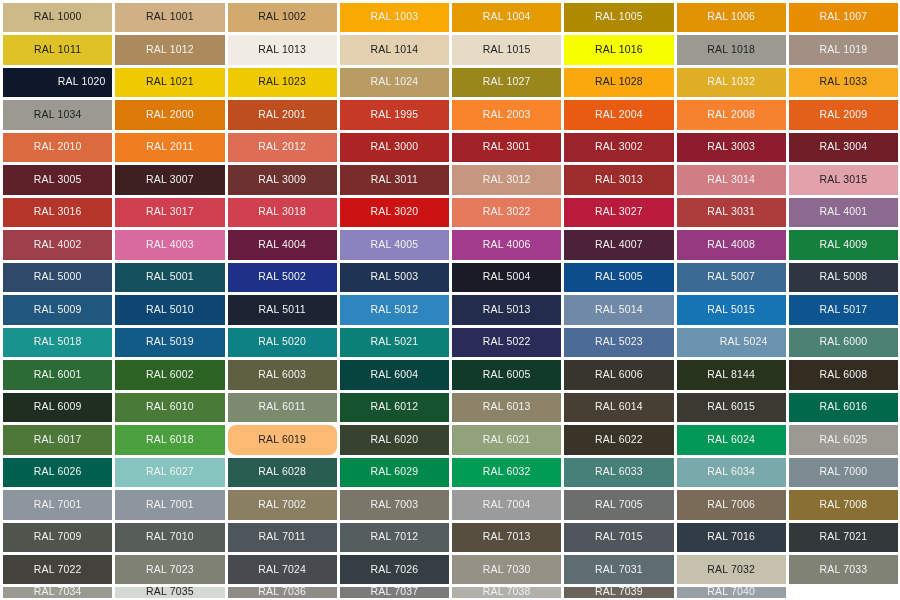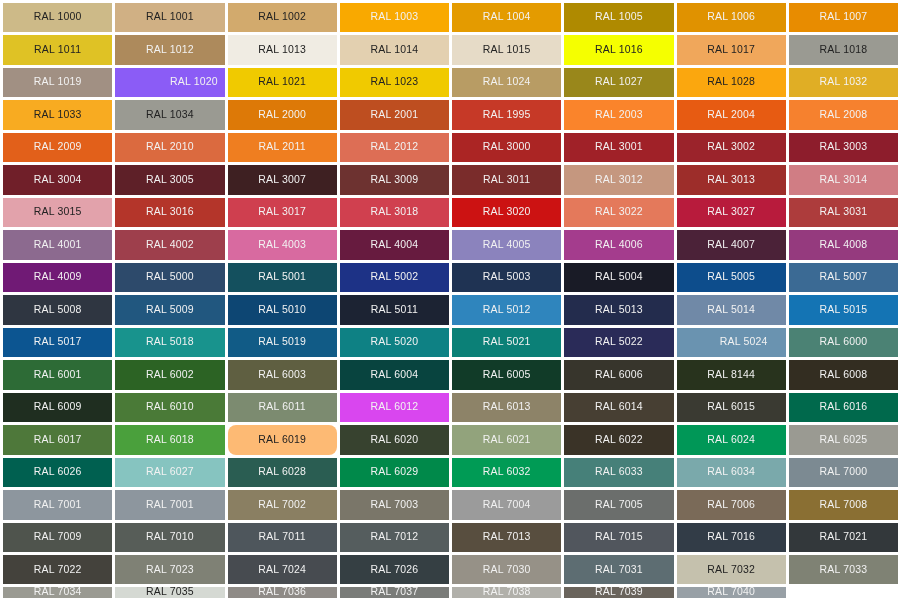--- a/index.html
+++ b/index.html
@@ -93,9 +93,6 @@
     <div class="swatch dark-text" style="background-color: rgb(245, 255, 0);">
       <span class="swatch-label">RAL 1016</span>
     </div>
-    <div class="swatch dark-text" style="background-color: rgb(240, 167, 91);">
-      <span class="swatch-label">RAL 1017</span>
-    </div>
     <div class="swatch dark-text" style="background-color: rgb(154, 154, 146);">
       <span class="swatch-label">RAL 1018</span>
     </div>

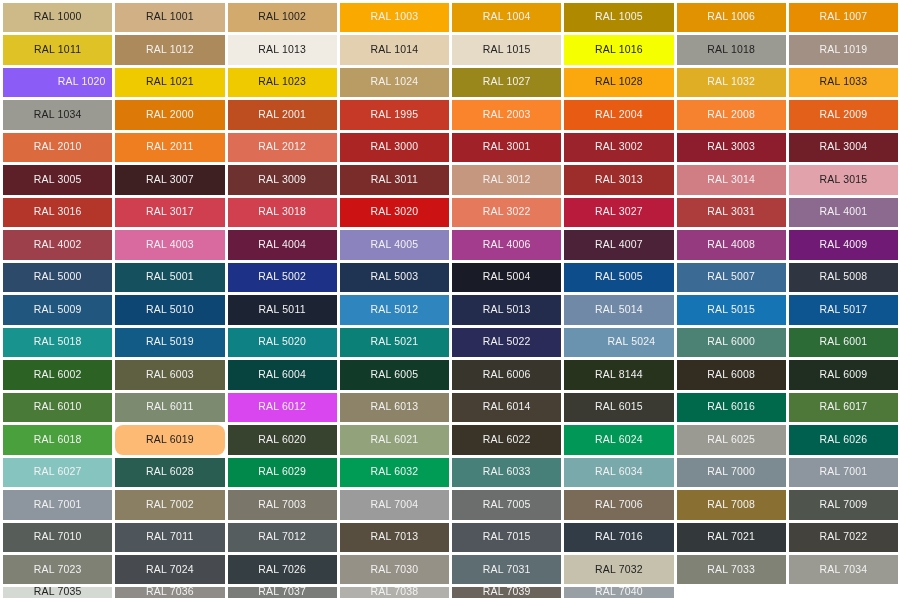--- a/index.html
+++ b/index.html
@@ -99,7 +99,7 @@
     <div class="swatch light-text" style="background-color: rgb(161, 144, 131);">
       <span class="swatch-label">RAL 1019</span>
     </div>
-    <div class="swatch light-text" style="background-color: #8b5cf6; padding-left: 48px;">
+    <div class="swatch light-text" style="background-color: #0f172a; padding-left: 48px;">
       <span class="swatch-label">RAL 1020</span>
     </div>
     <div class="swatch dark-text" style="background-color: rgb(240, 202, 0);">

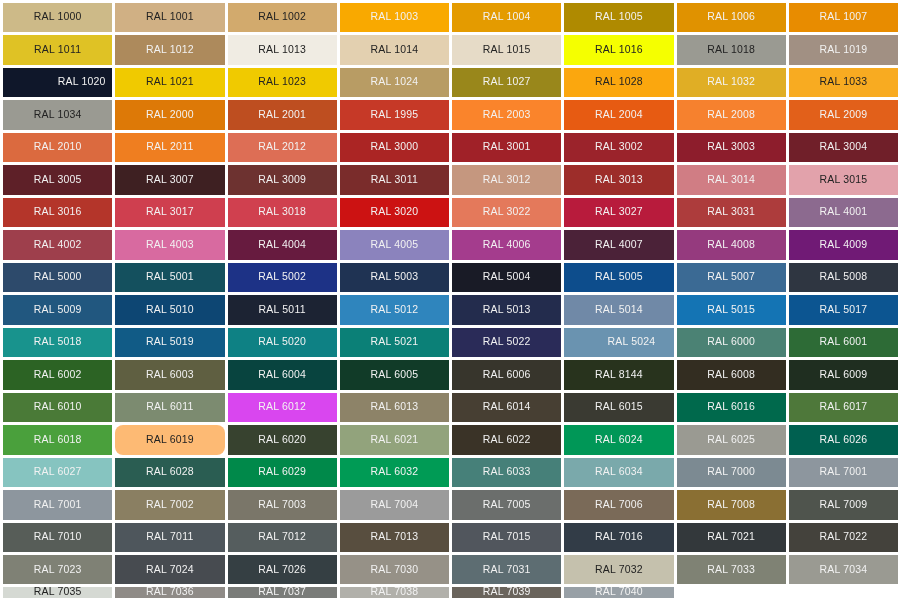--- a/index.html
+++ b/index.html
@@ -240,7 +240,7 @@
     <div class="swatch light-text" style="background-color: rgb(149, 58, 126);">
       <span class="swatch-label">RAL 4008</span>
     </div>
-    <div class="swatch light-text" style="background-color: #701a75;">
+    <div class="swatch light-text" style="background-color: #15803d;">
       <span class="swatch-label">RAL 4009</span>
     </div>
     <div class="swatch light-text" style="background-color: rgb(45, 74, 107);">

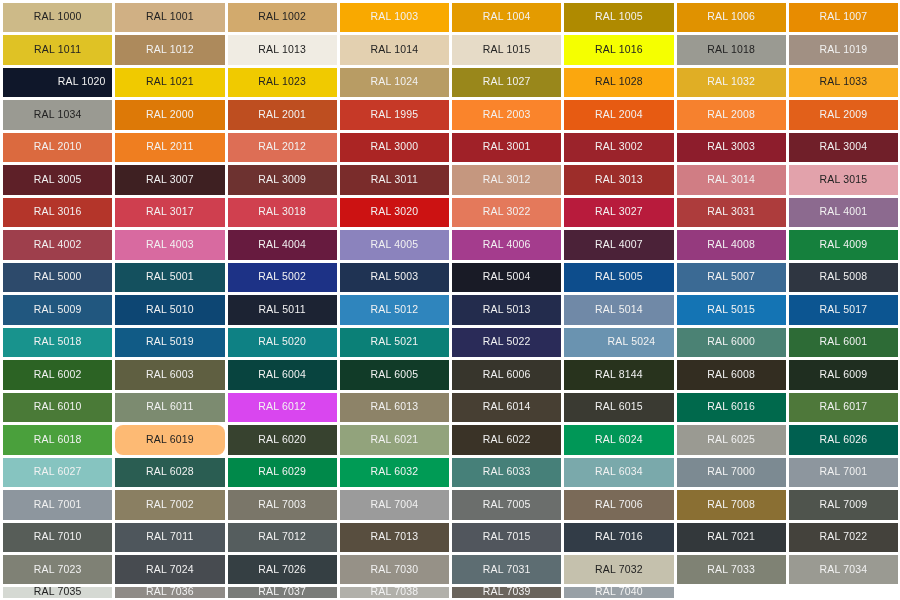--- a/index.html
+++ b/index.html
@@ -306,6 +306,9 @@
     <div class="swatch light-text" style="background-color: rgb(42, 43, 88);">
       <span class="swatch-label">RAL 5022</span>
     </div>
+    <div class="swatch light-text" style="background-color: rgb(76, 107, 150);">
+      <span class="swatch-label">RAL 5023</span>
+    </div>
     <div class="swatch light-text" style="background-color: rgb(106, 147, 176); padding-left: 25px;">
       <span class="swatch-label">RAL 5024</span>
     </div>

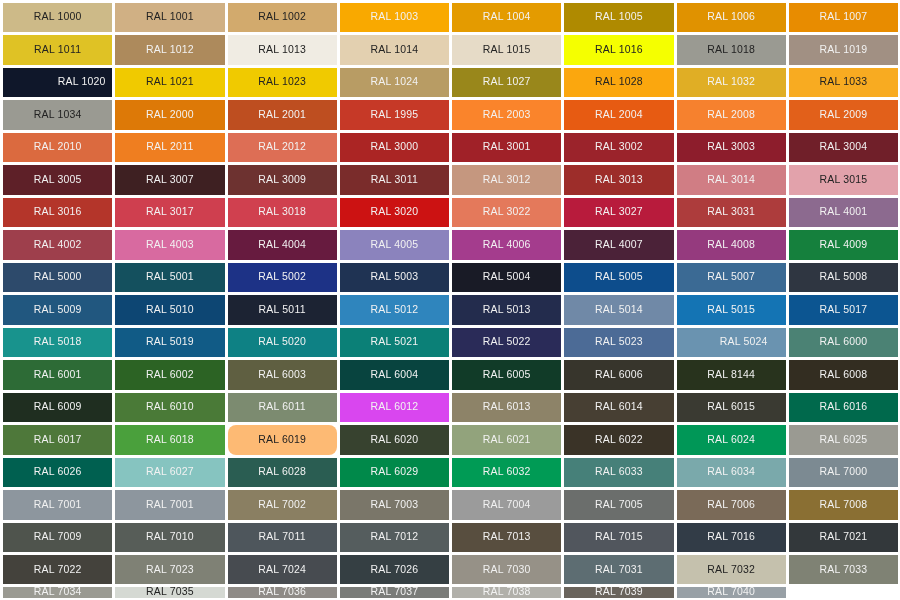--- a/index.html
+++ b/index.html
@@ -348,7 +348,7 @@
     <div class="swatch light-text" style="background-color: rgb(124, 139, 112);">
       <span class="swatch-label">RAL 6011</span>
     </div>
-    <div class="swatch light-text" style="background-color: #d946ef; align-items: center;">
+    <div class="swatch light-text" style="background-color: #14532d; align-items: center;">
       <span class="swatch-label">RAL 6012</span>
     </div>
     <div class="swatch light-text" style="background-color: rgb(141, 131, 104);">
• • • •
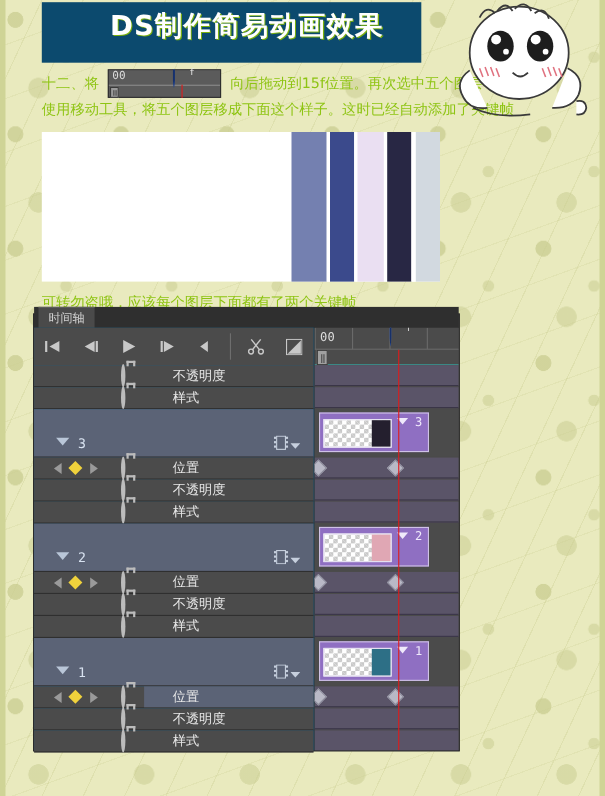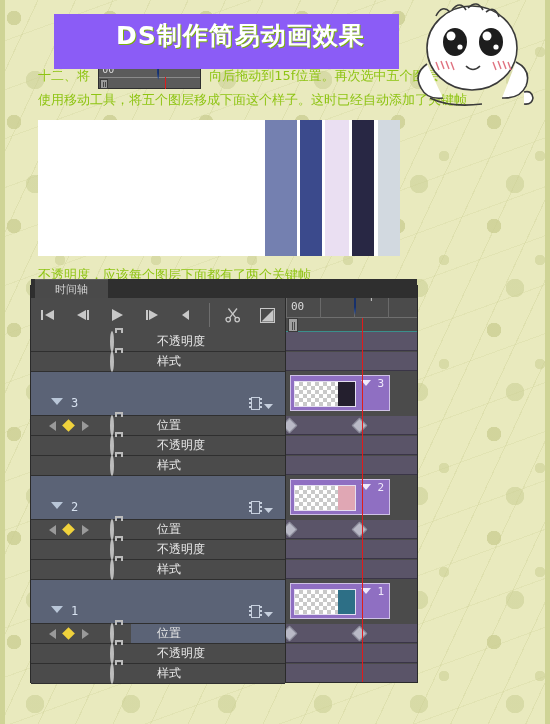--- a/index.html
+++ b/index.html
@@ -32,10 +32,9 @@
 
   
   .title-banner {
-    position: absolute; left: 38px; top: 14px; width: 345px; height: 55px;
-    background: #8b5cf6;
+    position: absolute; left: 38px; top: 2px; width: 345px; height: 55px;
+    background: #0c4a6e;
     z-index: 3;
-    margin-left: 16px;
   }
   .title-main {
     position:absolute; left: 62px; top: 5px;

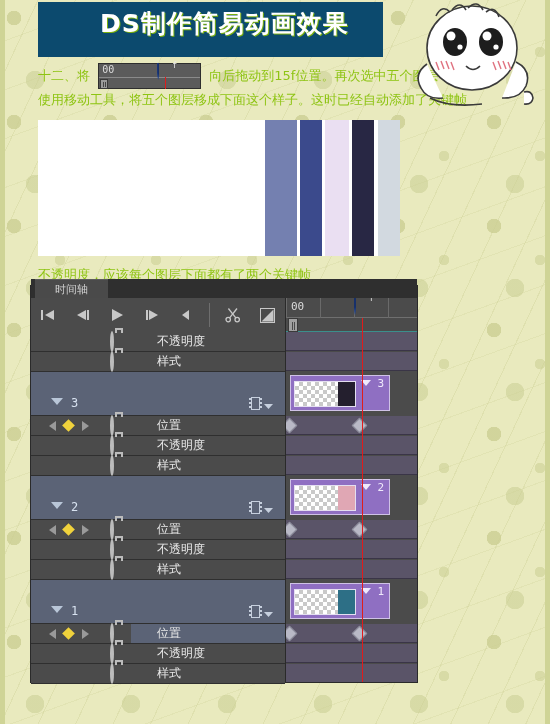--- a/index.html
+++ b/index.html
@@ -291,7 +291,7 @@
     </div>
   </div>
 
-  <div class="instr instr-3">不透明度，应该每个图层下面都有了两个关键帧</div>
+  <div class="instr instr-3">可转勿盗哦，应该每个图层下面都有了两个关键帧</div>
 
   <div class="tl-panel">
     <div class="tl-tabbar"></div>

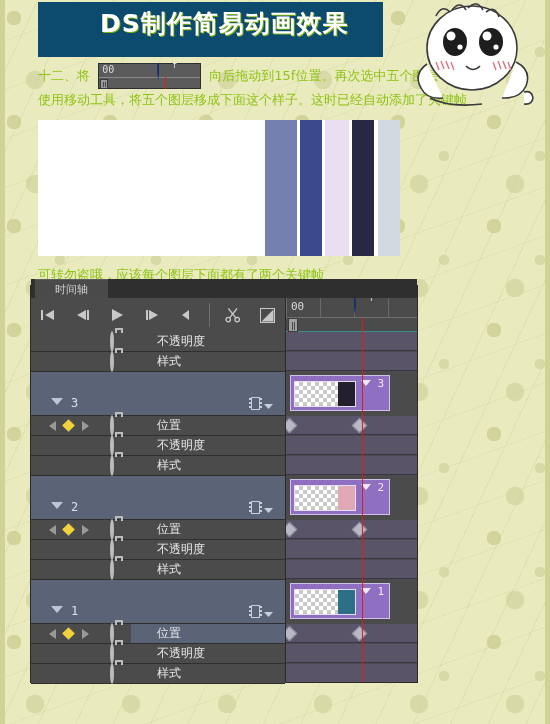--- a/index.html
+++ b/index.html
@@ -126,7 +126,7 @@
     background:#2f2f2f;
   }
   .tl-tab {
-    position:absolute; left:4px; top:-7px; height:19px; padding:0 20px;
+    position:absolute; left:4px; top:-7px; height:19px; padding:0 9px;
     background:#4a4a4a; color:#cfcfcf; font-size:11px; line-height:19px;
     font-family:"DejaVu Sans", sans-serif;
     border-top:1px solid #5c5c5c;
• • • •
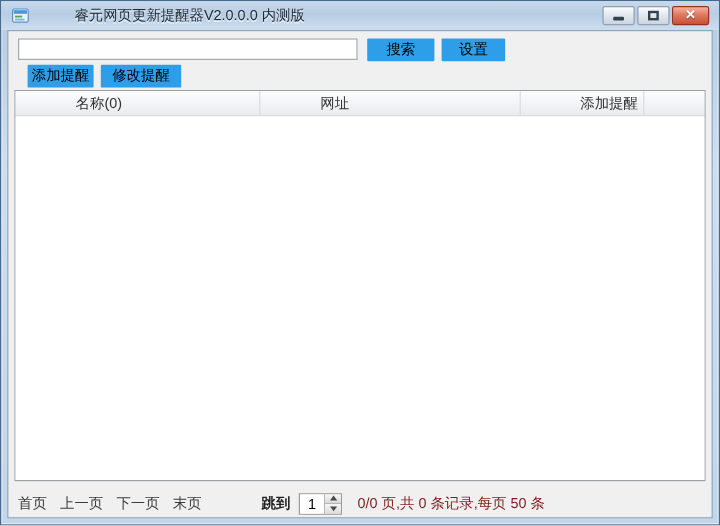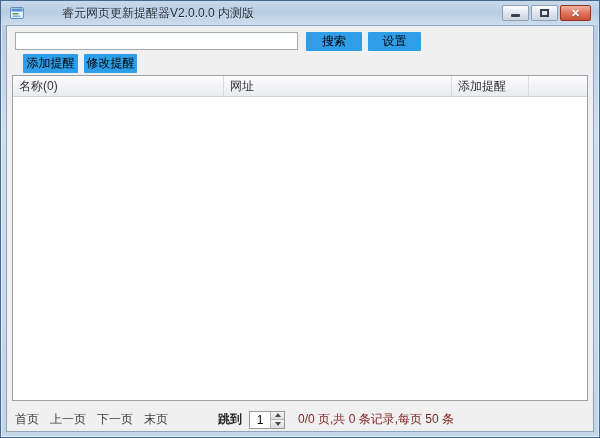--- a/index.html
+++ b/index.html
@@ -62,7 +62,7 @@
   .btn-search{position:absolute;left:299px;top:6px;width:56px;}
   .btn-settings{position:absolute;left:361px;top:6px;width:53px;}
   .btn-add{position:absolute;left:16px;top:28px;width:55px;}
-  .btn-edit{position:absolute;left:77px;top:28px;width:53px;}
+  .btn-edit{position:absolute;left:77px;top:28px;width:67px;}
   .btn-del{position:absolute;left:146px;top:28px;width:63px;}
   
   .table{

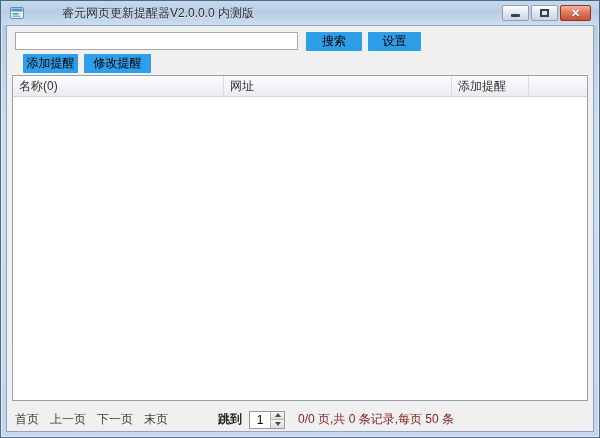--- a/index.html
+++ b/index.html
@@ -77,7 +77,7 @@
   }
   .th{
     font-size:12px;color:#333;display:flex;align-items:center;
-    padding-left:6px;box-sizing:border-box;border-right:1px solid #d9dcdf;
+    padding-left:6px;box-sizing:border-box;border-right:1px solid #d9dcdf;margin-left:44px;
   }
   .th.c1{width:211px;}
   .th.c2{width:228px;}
• • • •
== Aim of the task ==
If a line in the records contains "label", report it.

== Expected answer ==
       <span class="swatch-label">RAL 1016</span>
-      <span class="swatch-label">RAL 1017</span>
       <span class="swatch-label">RAL 1018</span>
       <span class="swatch-label">RAL 1019</span>
       <span class="swatch-label">RAL 1020</span>
       <span class="swatch-label">RAL 4008</span>
       <span class="swatch-label">RAL 4009</span>
       <span class="swatch-label">RAL 5022</span>
+      <span class="swatch-label">RAL 5023</span>
       <span class="swatch-label">RAL 5024</span>
       <span class="swatch-label">RAL 6011</span>
       <span class="swatch-label">RAL 6012</span>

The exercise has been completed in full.